The required result is a copy of each line below in which "none" appears.

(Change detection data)

========

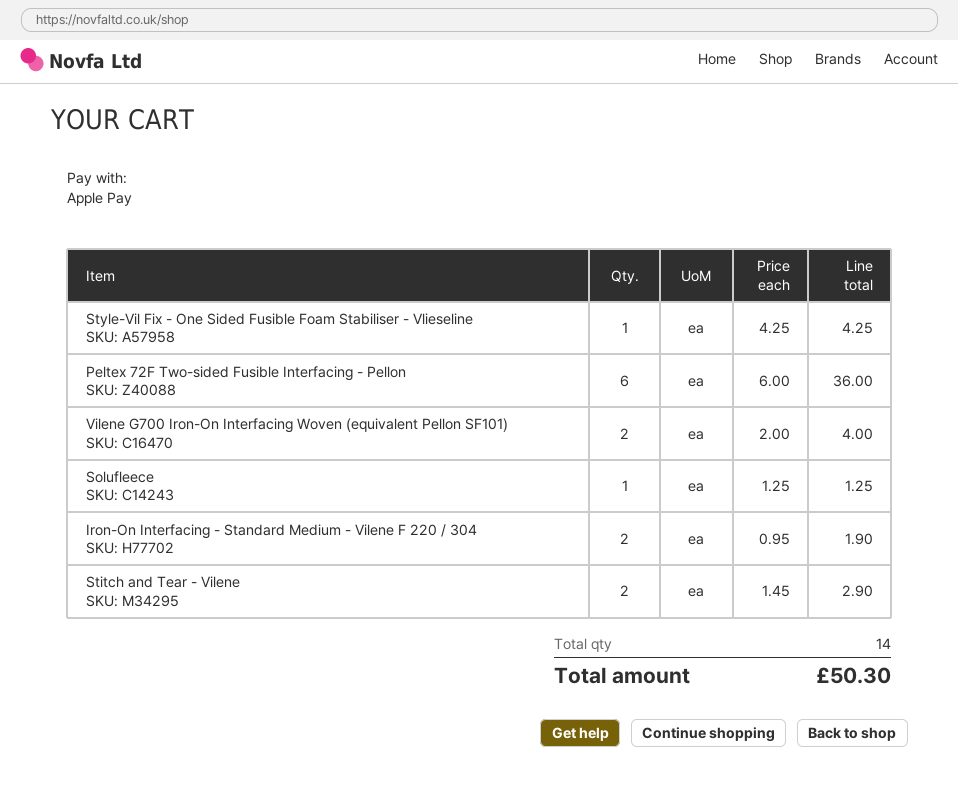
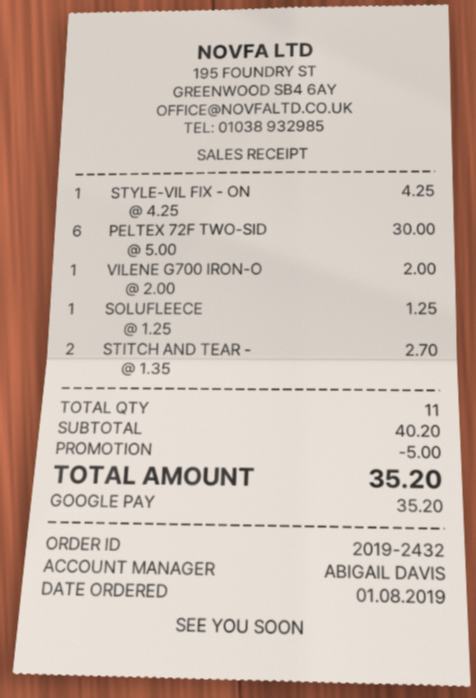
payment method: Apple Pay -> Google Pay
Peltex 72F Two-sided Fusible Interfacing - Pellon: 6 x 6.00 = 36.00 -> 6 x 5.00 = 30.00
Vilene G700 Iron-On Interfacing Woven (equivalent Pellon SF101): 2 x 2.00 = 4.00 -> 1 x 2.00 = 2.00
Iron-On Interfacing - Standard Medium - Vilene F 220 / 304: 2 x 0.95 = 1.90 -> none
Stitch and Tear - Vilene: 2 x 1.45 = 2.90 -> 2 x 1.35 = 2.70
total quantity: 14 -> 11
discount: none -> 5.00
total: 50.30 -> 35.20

========

**Task response:**
Iron-On Interfacing - Standard Medium - Vilene F 220 / 304: 2 x 0.95 = 1.90 -> none
discount: none -> 5.00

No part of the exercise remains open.